On Track is a comprehensive research project investigating how to prevent the development of reading and writing difficulties through early intervention. In Norway a significant amount of resources are spent on special education services later in the pupils' school career, and less during the children's first years of school. This mean that Norwegian teachers to a large extent help pupils who have developed reading and writing and difficulties, instead of preventing these difficulties to develop in the first place.
It often takes too long before children struggling with reading are identified and get the help they need. This happens even though we have knowledge, from comparable countries, that early action gives better results than interventions that are carried out later in the school career. Additionally, this early intervention can contribute to reducing the group who need special education later in their educational career. We also know that early interventions can contribute to preventing reading difficulties. Mastering reading skills becomes a sort of bottleneck, because reading is itself the gateway to text-based learning in other subjects. The importance of this initiative is underlined by the fact that reading difficulties are the most prominent reason for special education in school.

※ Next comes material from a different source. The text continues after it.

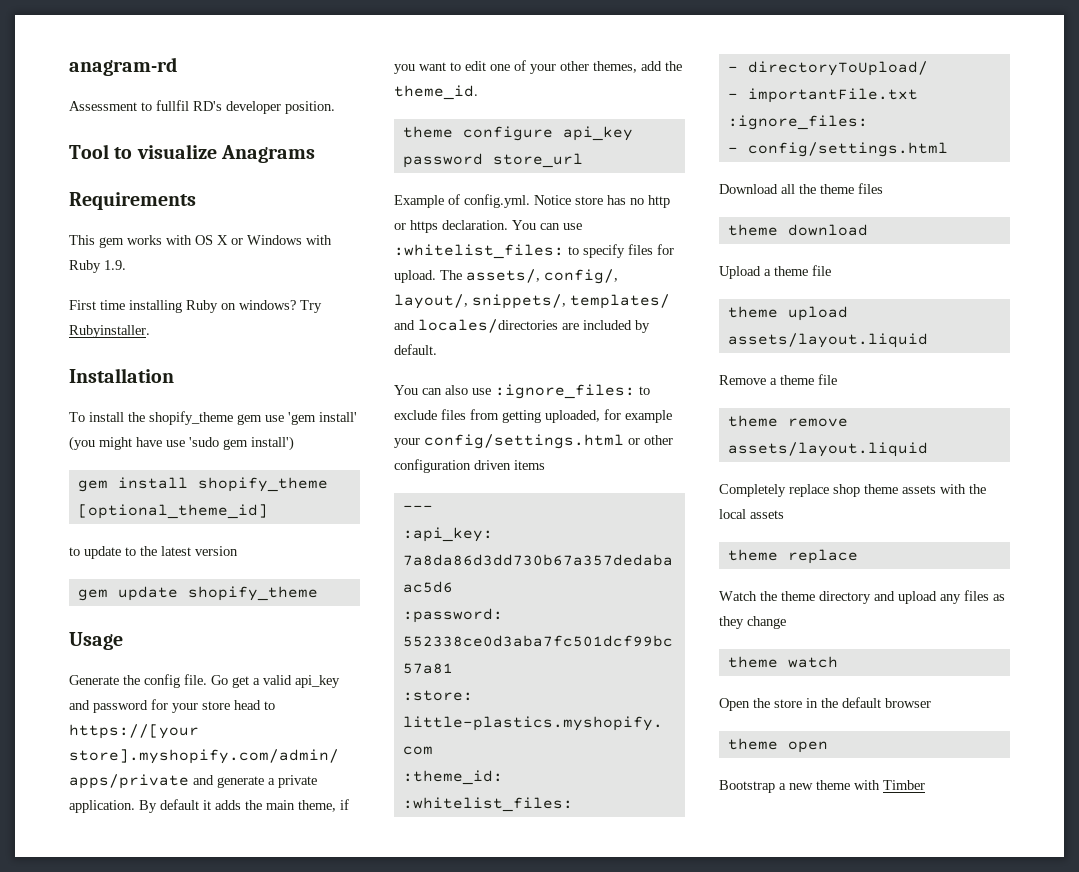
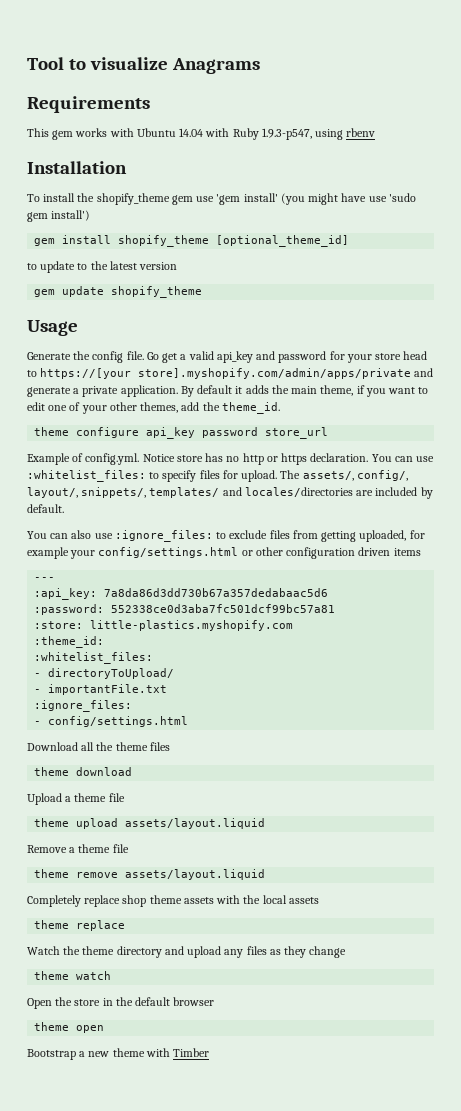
[69,57,177,76] [69,100,335,114] anagram-rd // Assessment to fullfil RD's developer position. // -> (27, 63) none
[195,235,332,245] [69,260,126,273] [69,300,322,313] [69,325,150,338] OS X or Windows with Ruby 1.9. // First time installing Ruby on windows? Try Rubyinstaller. -> [136,128,376,140] Ubuntu 14.04 with Ruby 1.9.3-p547, using rbenv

The project is scheduled from Autumn 2014 to Autumn 2018 and is comprised of a core group of one profesor, two associate professors and two doctoral fellows from The Reading Centre, in collaboration with international research environments. In the project On Track, a large, randomized, controlled study will be conducted to investigate the effect of different models for early reading interventions in first and second grade.
Start-up in schools Autumn 2014
From the start of school 2014, 1000 children form 17 schools will participate in the study. The schools will be recruited from municipalities in Rogaland. The project schools must be willing to have completed teaching the alphabet in the first grade by May during the project period. The 17 schools will be randomized: 4 control schools, 9 schools with extra interventions in first grade, and 4 schools with extra interventions in second grade. At the “intervention schools” the students among the lowest 20 per cent on a risk index will receive extra support. The groups who receive the intervention will be compared with a control group who will receive standard reading instruction. The children will receive extra support while the class is organized in different stations/groups. The research is designed so that the extra support can be provided by the classroom teacher in the same room with the rest of the class.
Norwegian version of Finnish learning games
One of the many important questions in the study is whether a motivating reading game for tablets can help student who struggle “get on track” in reading. The project is called “On track” because it focuses on the importance of a good start, as well as pointing the way forward. As the students get older and the text difficulty increases, new reading challenges arise, and the project name takes into account this insight. However, it is the critical beginning that is in focus. The reading game is a newly developed Norwegian version of a Finnish learning platform, called Graphogame. The game was developed by many leading reading researchers internationally and adapts to the player with focus on maintaining motivation. Additionally, reading can be a decisive point, since the challenge is to get students who struggle with reading to want to do more of what they experience as difficult, namely, to connect sounds to letters.
On Track is the largest special education intervention project at The Reading Centre, and will provide knowledge about effective teaching methods to prevent reading and writing difficulties, as well as, concrete tools for teachers. The aim of the project is to contribute to fewer Norwegian children developing difficulties with reading and learning. This type of knowledge had been sought after in many White Papers, without resulting in research programs with similar focus. Thus, On Track also has potential to have national political implications regarding reading education.